Constantin Flotard, espoir varois de l'IQFoil, brille à la Semaine olympique française
Le ciel est bas sur la rade d'Hyères, des moutons inondent le paysage, prenant tantôt la forme de nuages tantôt celle de l'écume, alors qu'un fort vent d'Est balaie l'horizon. Les pommettes grillées par deux jours de compétition intense, le Toulonnais Constantin Flotard, âgé de seulement 18 ans, balance entre fierté et déception au moment d'évoquer sa 32e place sur IQFoil, à l'issue des deux premières journées de qualifications de la Semaine olympique française.
Forcément il y a un peu de frustration mais je relativise aussi, je fais de bons résultats pour une première participation ici, confie le jeune véliplanchiste, licencié au Yacht-club de Toulon depuis son enfance. Engagé pour la première année de sa carrière chez les seniors sur le prestigieux Sailing Grand Slam, un circuit en cinq étapes qui regroupe l'élite mondiale de la voile olympique, Constantin Flotard réalise des débuts plus que prometteurs.

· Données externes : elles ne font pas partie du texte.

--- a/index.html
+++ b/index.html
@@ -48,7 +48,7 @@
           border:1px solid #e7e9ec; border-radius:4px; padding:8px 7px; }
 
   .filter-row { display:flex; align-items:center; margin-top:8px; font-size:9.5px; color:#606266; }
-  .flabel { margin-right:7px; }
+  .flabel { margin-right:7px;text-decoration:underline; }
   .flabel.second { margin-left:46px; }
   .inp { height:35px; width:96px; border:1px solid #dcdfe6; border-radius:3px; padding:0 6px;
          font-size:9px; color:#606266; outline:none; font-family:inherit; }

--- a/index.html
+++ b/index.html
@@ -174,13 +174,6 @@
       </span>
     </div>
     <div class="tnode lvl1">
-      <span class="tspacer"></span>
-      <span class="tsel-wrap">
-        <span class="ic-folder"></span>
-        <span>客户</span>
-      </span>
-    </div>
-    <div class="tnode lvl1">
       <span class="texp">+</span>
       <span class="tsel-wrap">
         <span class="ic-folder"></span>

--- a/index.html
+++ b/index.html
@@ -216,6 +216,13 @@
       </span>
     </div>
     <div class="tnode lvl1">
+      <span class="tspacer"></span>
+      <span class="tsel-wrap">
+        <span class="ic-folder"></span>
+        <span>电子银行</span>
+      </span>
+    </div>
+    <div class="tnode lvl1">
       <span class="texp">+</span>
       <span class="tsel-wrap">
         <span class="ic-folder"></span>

Un accident coûteux lors d'un virement décisif
Le fils, petit-fils et même petit frère de voileux, qui a commencé les sports nautiques à l'âge où certains apprennent encore à lire ou à écrire, a pourtant failli réaliser une performance exceptionnelle. Sur la première course je fais 3e, sur l'avant-dernière manche je suis même dans le top 4 à quatre minutes de l'arrivée et puis sur un virement, je tombe, souffle-t-il avec regret.
À l'approche d'un virage – un virement dans le langage marin – et alors qu'il passe de l'autre côté de la voile pour tourner, le jeune homme effectue un mauvais mouvement et se retrouve projeté dans une eau entre 13 et 15 degrés. Le temps que je remonte sur la planche, j'étais passé 16e, déplore-t-il. Cet accident malheureux le place donc à la 32e position sur 67 participants et le reverse dans la flotte argent, alors que les 24 premiers étaient qualifiés pour la flotte or avec la possibilité de jouer le titre final.
L'objectif : intégrer les quotas pour les équipes de France
Malgré cette déconvenue, tout n'est pas perdu pour le Varois qui s'entraîne depuis quatre ans au Pôle France de Marseille. C'est frustrant parce que ça s'est joué sur un seul virement. Avec un top 4 sur cette manche, j'aurais pu être dans la flotte or, reconnaît-il. Mais le jeune athlète garde la tête froide et se fixe un nouvel objectif ambitieux.
Les 27 premiers du classement général intègrent les quotas, donc si je veux en être, l'objectif maintenant, c'est d'aller chercher les trois premières places de la flotte argent, explique Constantin Flotard. Ces quotas représentent une opportunité d'intégrer les groupes France plus facilement l'année prochaine, détaille-t-il, et donc de se rapprocher du Graal de tout athlète de haut niveau tricolore : les équipes de France.
Au terme de la course de mercredi, Constantin Flotard est toujours en embuscade, au 36e rang du classement général, à huit places seulement des fameux quotas. Tout reste donc possible pour ce jeune espoir de la voile française.
Le favori Nicolas Goyard forfait, l'Italie en tête
Dans la catégorie homme IQFoil, le grand favori de cette Semaine olympique française, le Carqueirannais Nicolas Goyard, a finalement dû renoncer à l'étape hyéroise pour cause de maladie. En son absence, c'est l'Italien Nicolo Renna qui est en tête de la flotte or, suivi de l'Australien Grae Morris (2e) et du Chinois Kun Bi (3e).
Le premier Français est le Breton Louis Pignolet (5e) au coude à coude avec un autre Transalpin, Federico Alan Pilloni (4e), et un compatriote marseillais, Tom Arnoux (6e). La compétition reste donc ouverte et promet des rebondissements jusqu'à la ligne d'arrivée.